▶ Exercise goal: When the line containing "[39,758,124,771] Alternatively, ->" appears in the entries below, begin printing there and stop after the line containing "(184, 920) none -> [188,686,206,697] the"; print each of those lines exactly and no other line.

▶ Listed entries:
+++

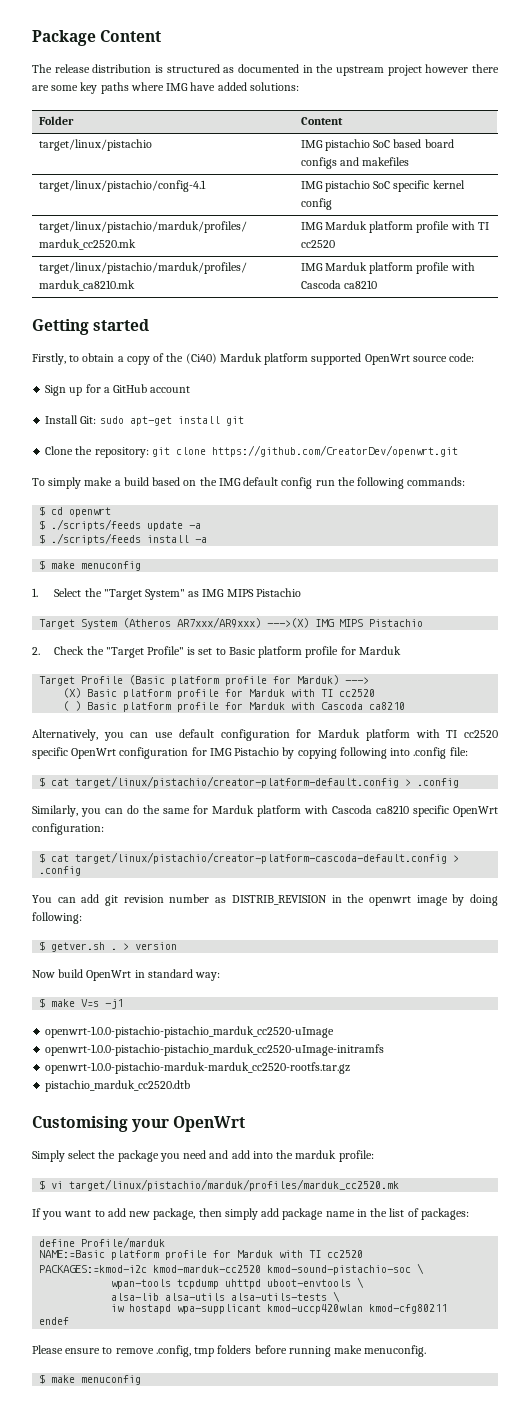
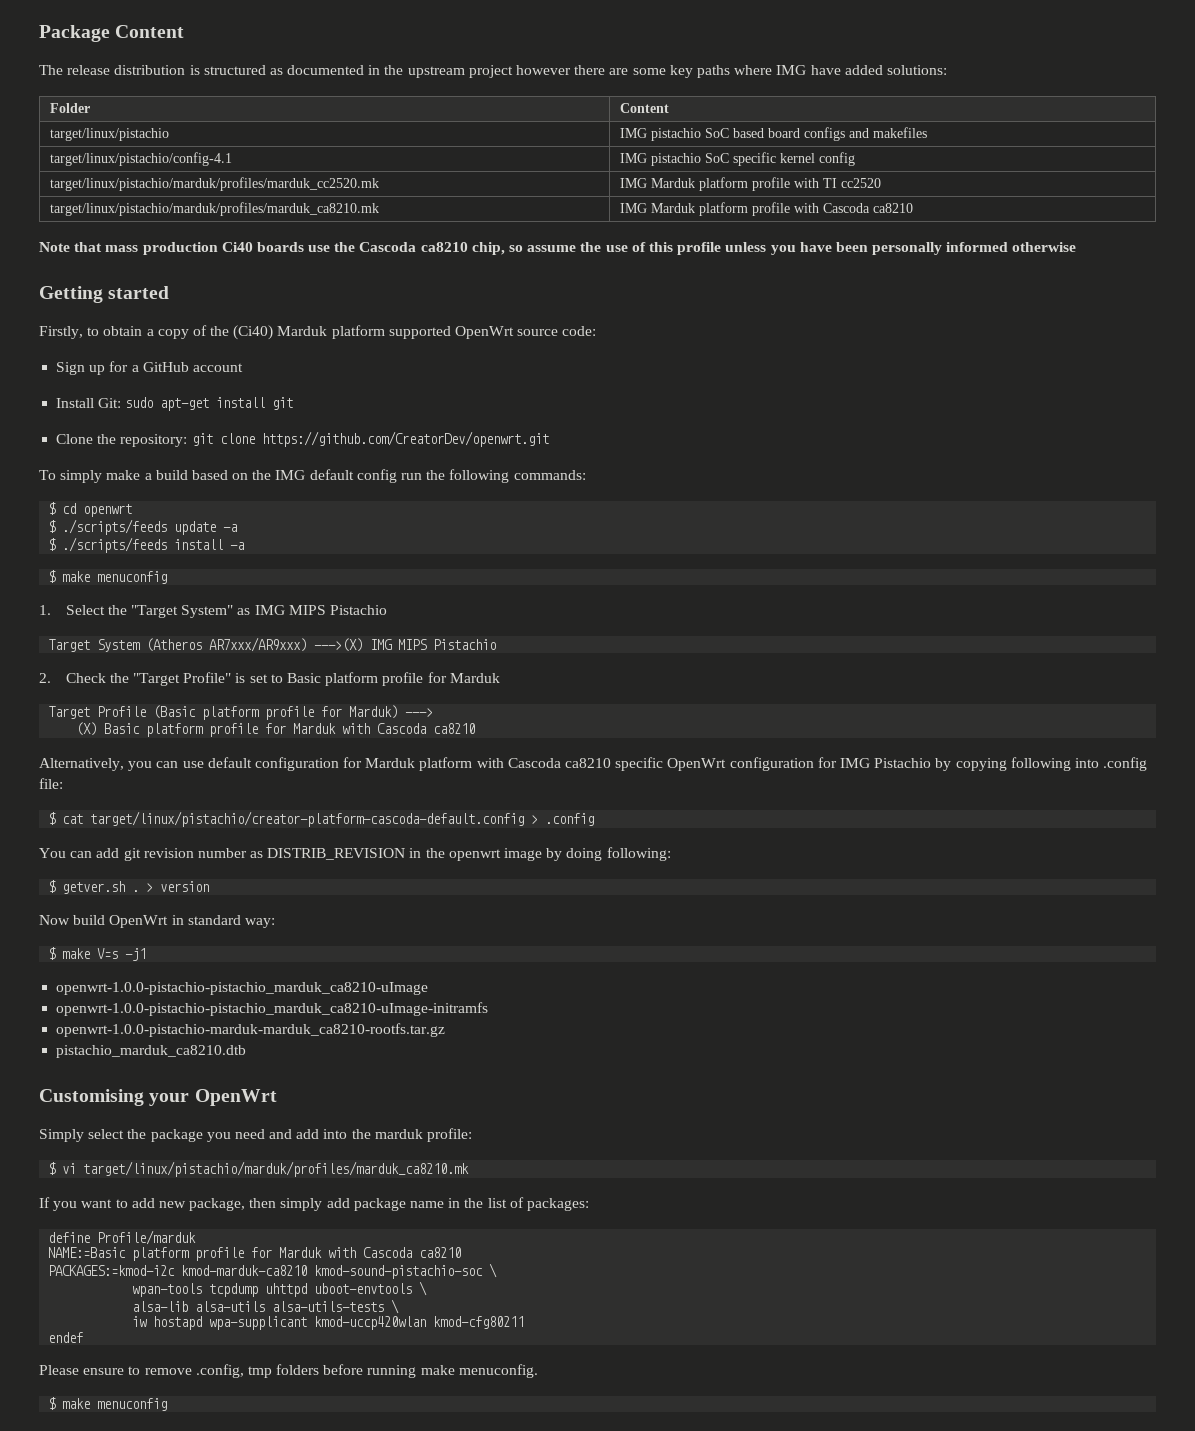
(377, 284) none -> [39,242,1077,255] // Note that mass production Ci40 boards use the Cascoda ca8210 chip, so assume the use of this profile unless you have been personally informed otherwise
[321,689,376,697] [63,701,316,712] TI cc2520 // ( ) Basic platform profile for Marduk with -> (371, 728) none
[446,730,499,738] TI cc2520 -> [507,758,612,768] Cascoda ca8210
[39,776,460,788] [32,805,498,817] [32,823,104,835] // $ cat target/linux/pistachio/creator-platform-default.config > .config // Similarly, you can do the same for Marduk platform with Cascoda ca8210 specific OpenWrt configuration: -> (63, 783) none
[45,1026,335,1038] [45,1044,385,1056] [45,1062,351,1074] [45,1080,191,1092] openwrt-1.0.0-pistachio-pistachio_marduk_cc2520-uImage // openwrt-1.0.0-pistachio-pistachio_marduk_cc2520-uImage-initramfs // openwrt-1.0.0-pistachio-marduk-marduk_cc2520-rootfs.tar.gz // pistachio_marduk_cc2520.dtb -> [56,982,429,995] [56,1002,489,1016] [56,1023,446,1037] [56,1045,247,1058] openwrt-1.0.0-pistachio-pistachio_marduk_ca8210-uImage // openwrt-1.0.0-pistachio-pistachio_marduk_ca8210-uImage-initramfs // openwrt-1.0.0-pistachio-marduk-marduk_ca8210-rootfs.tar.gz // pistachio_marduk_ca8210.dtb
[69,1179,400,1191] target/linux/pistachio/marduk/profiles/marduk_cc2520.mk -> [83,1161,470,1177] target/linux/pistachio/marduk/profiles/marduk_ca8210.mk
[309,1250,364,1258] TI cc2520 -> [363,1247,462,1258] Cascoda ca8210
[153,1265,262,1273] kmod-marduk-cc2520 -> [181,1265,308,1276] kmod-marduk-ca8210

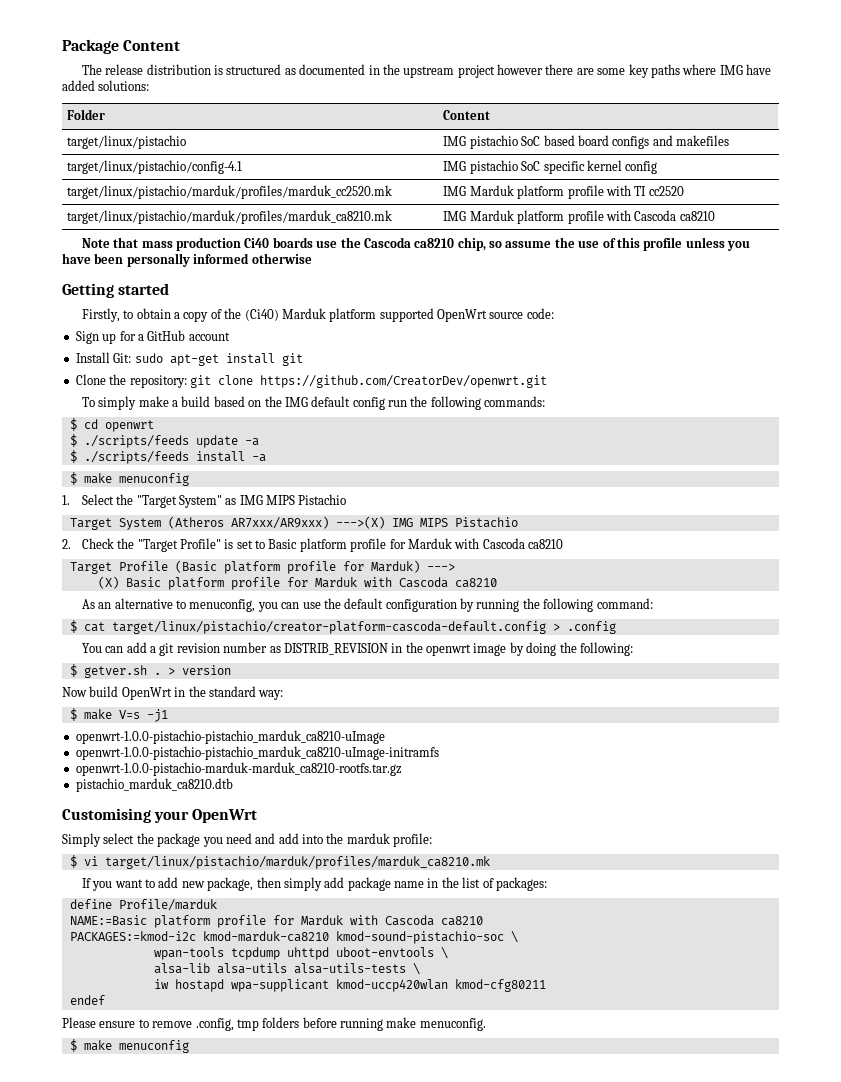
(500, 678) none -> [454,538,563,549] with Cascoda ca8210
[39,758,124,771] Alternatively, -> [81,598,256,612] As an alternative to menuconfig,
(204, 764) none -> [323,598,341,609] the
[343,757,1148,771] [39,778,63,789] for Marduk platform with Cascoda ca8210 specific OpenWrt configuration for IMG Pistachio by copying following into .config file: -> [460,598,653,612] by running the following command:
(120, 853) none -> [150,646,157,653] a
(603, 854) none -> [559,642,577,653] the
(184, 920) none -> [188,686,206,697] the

+++

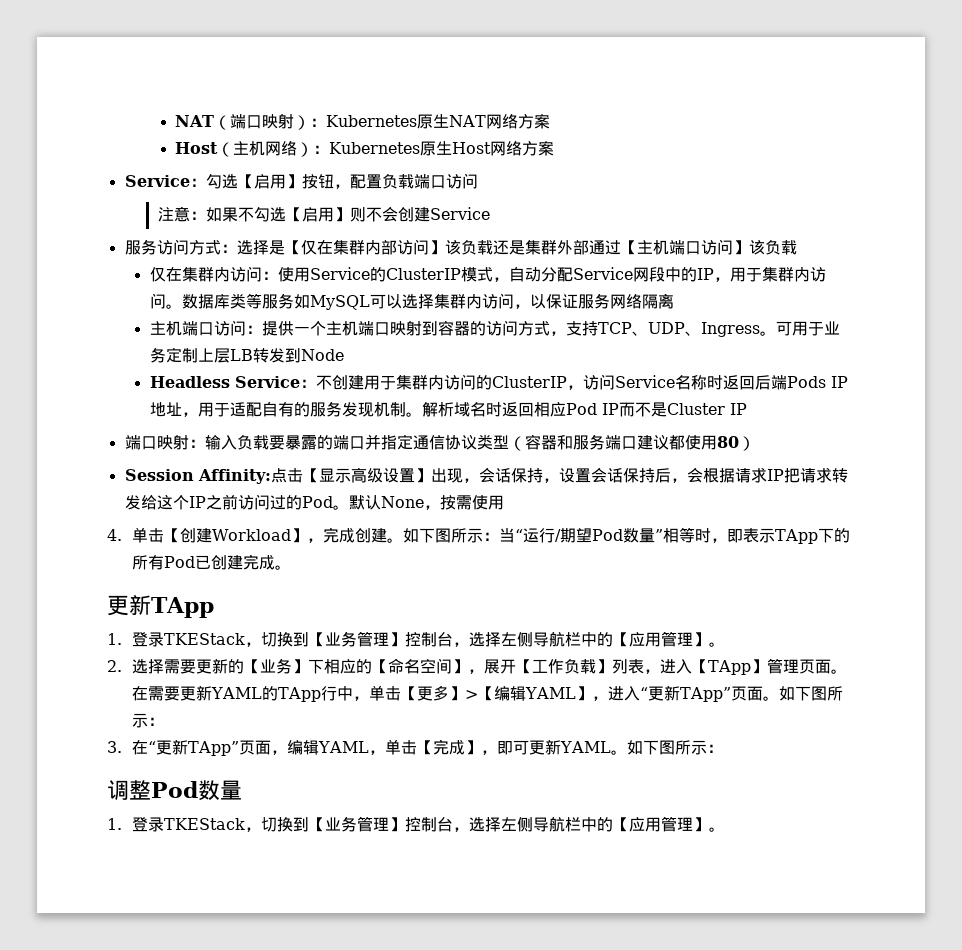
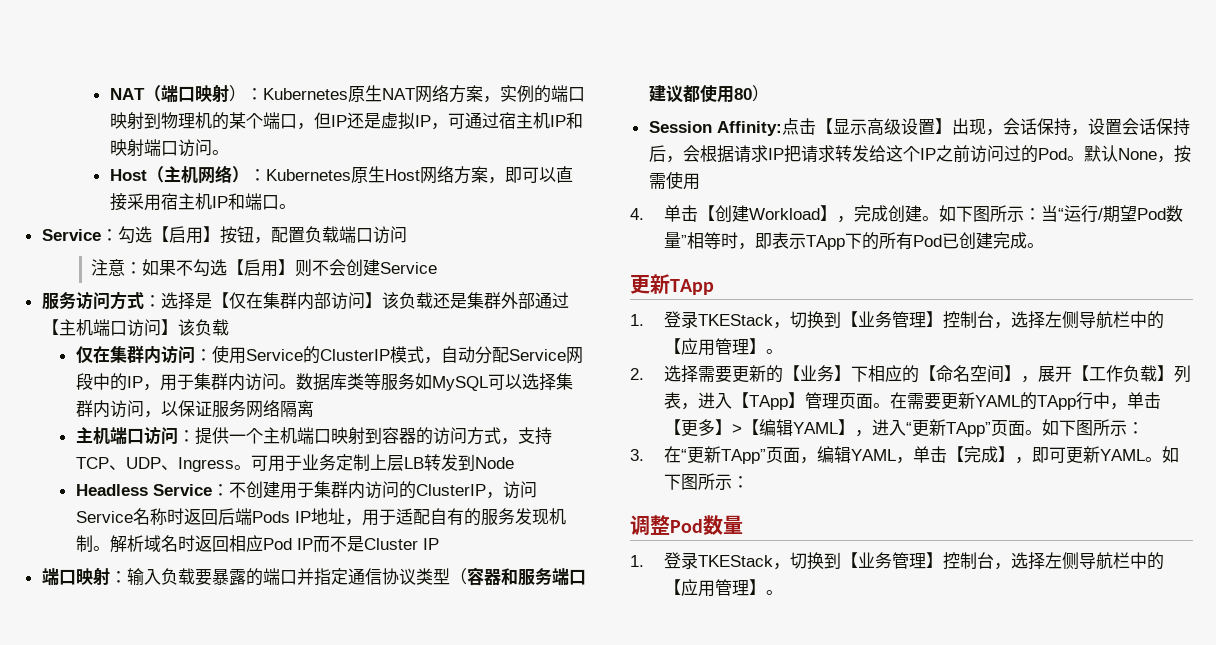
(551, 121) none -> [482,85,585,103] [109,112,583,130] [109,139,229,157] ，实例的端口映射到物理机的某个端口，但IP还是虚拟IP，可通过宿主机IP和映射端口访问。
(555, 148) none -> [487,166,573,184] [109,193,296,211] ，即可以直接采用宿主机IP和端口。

+++

▶ Completed exercise:
[39,758,124,771] Alternatively, -> [81,598,256,612] As an alternative to menuconfig,
(204, 764) none -> [323,598,341,609] the
[343,757,1148,771] [39,778,63,789] for Marduk platform with Cascoda ca8210 specific OpenWrt configuration for IMG Pistachio by copying following into .config file: -> [460,598,653,612] by running the following command:
(120, 853) none -> [150,646,157,653] a
(603, 854) none -> [559,642,577,653] the
(184, 920) none -> [188,686,206,697] the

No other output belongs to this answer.